--- Records for processing ---

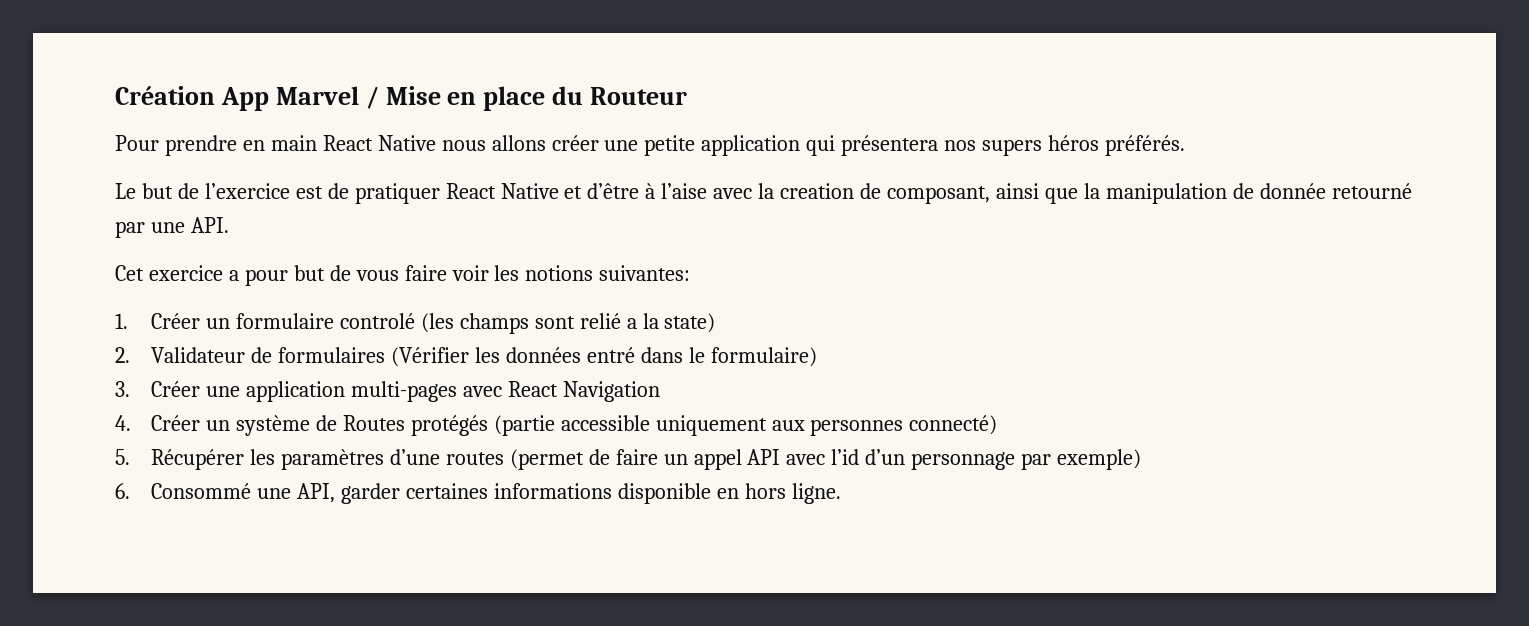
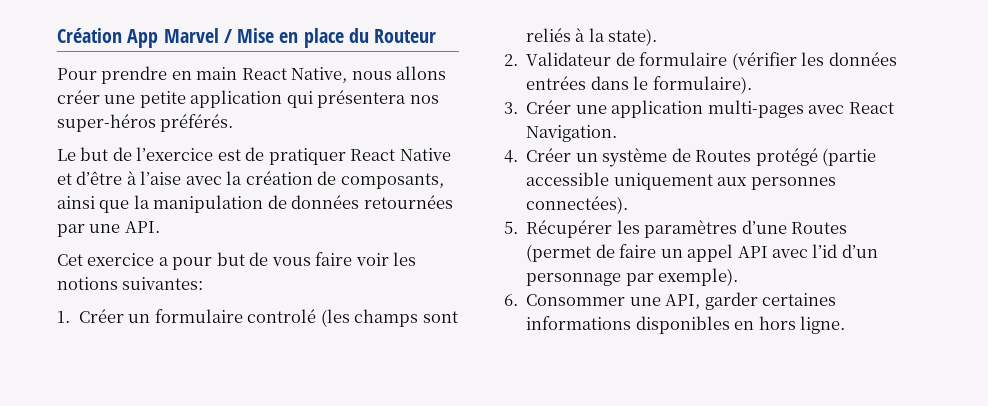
- Pour prendre en main React Native nous allons créer une petite application qui présentera nos supers héros préférés.
+ Pour prendre en main React Native, nous allons créer une petite application qui présentera nos super-héros préférés.
- Le but de l’exercice est de pratiquer React Native et d’être à l’aise avec la creation de composant, ainsi que la manipulation de donnée retourné par une API.
+ Le but de l’exercice est de pratiquer React Native et d’être à l’aise avec la création de composants, ainsi que la manipulation de données retournées par une API.
- 1. Créer un formulaire controlé (les champs sont relié a la state)
+ 1. Créer un formulaire controlé (les champs sont reliés à la state).
- 2. Validateur de formulaires (Vérifier les données entré dans le formulaire)
+ 2. Validateur de formulaire (vérifier les données entrées dans le formulaire).
- 3. Créer une application multi-pages avec React Navigation
+ 3. Créer une application multi-pages avec React Navigation.
- 4. Créer un système de Routes protégés (partie accessible uniquement aux personnes connecté)
+ 4. Créer un système de Routes protégé (partie accessible uniquement aux personnes connectées).
- 5. Récupérer les paramètres d’une routes (permet de faire un appel API avec l’id d’un personnage par exemple)
+ 5. Récupérer les paramètres d’une Routes (permet de faire un appel API avec l’id d’un personnage par exemple).
- 6. Consommé une API, garder certaines informations disponible en hors ligne.
+ 6. Consommer une API, garder certaines informations disponibles en hors ligne.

--- Exercise goal ---
Each line above is to be transcribed exactly, though its pictures are not.

--- Task output ---
- Pour prendre en main React Native nous allons créer une petite application qui présentera nos supers héros préférés.
+ Pour prendre en main React Native, nous allons créer une petite application qui présentera nos super-héros préférés.
- Le but de l’exercice est de pratiquer React Native et d’être à l’aise avec la creation de composant, ainsi que la manipulation de donnée retourné par une API.
+ Le but de l’exercice est de pratiquer React Native et d’être à l’aise avec la création de composants, ainsi que la manipulation de données retournées par une API.
- 1. Créer un formulaire controlé (les champs sont relié a la state)
+ 1. Créer un formulaire controlé (les champs sont reliés à la state).
- 2. Validateur de formulaires (Vérifier les données entré dans le formulaire)
+ 2. Validateur de formulaire (vérifier les données entrées dans le formulaire).
- 3. Créer une application multi-pages avec React Navigation
+ 3. Créer une application multi-pages avec React Navigation.
- 4. Créer un système de Routes protégés (partie accessible uniquement aux personnes connecté)
+ 4. Créer un système de Routes protégé (partie accessible uniquement aux personnes connectées).
- 5. Récupérer les paramètres d’une routes (permet de faire un appel API avec l’id d’un personnage par exemple)
+ 5. Récupérer les paramètres d’une Routes (permet de faire un appel API avec l’id d’un personnage par exemple).
- 6. Consommé une API, garder certaines informations disponible en hors ligne.
+ 6. Consommer une API, garder certaines informations disponibles en hors ligne.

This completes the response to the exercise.